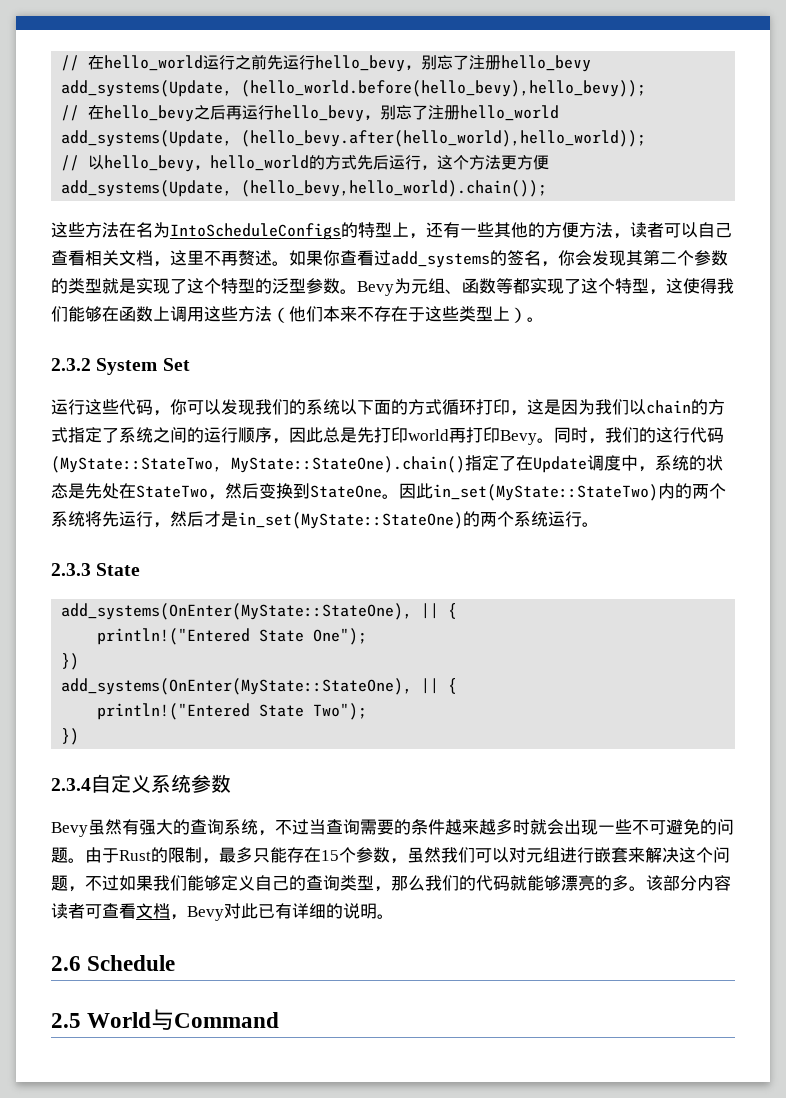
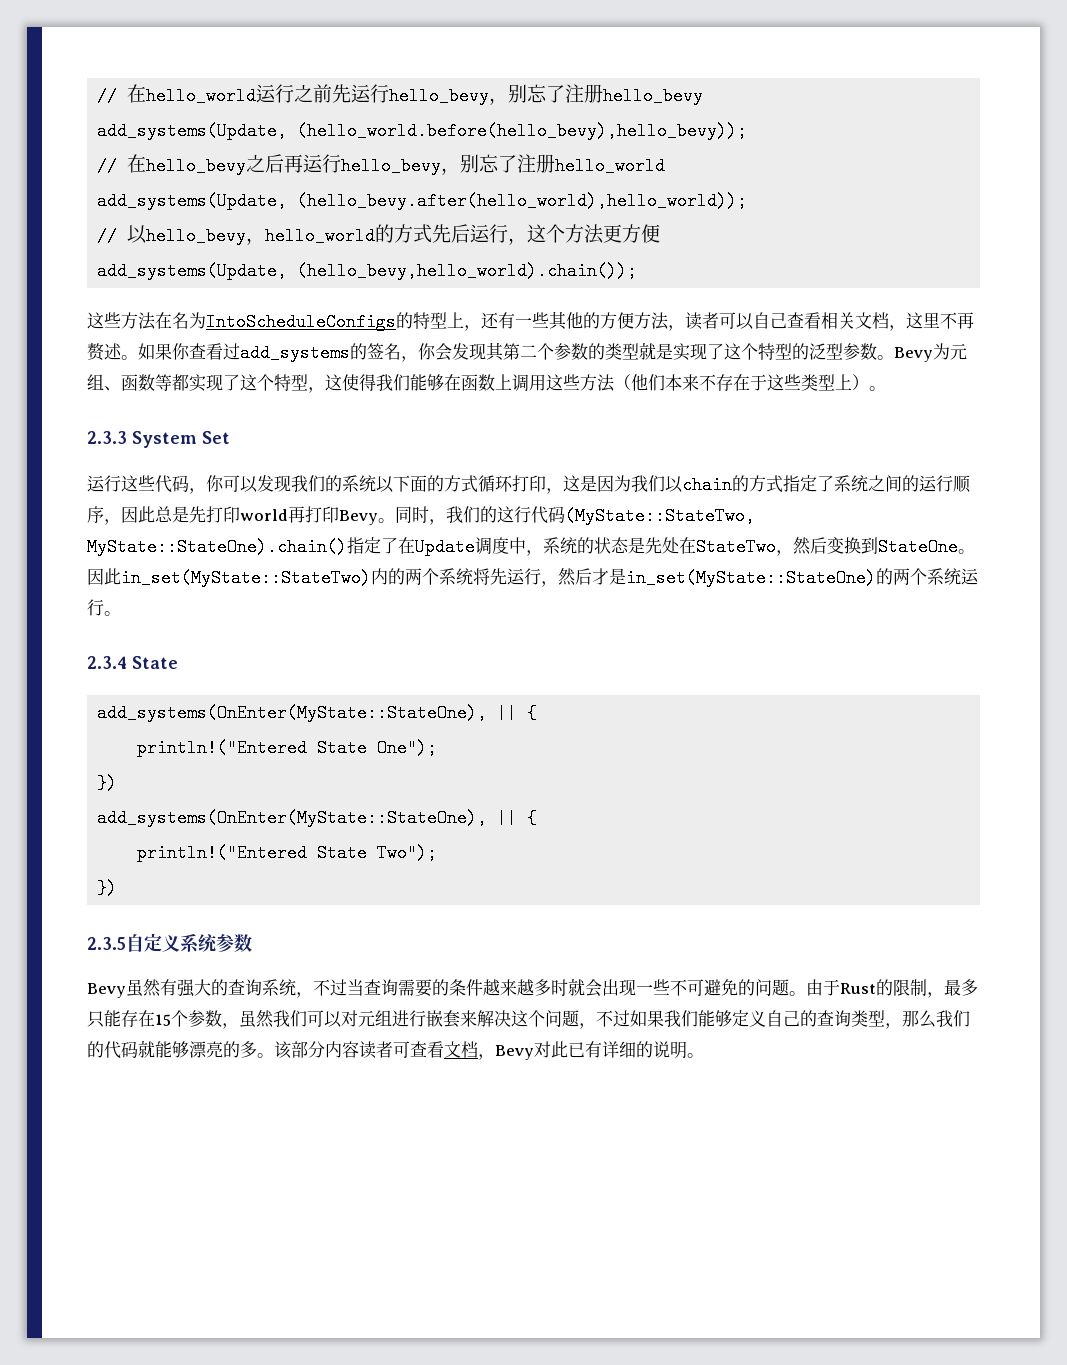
- 2.3.2 System Set
+ 2.3.3 System Set
- 2.3.3 State
+ 2.3.4 State
- 2.3.4自定义系统参数
+ 2.3.5自定义系统参数
- 2.6 Schedule
- 2.5 World与Command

────

- **Directions**:
Transcribe all of the data above exactly; no picture belongs in the copy.

- **Answer section**:
- 2.3.2 System Set
+ 2.3.3 System Set
- 2.3.3 State
+ 2.3.4 State
- 2.3.4自定义系统参数
+ 2.3.5自定义系统参数
- 2.6 Schedule
- 2.5 World与Command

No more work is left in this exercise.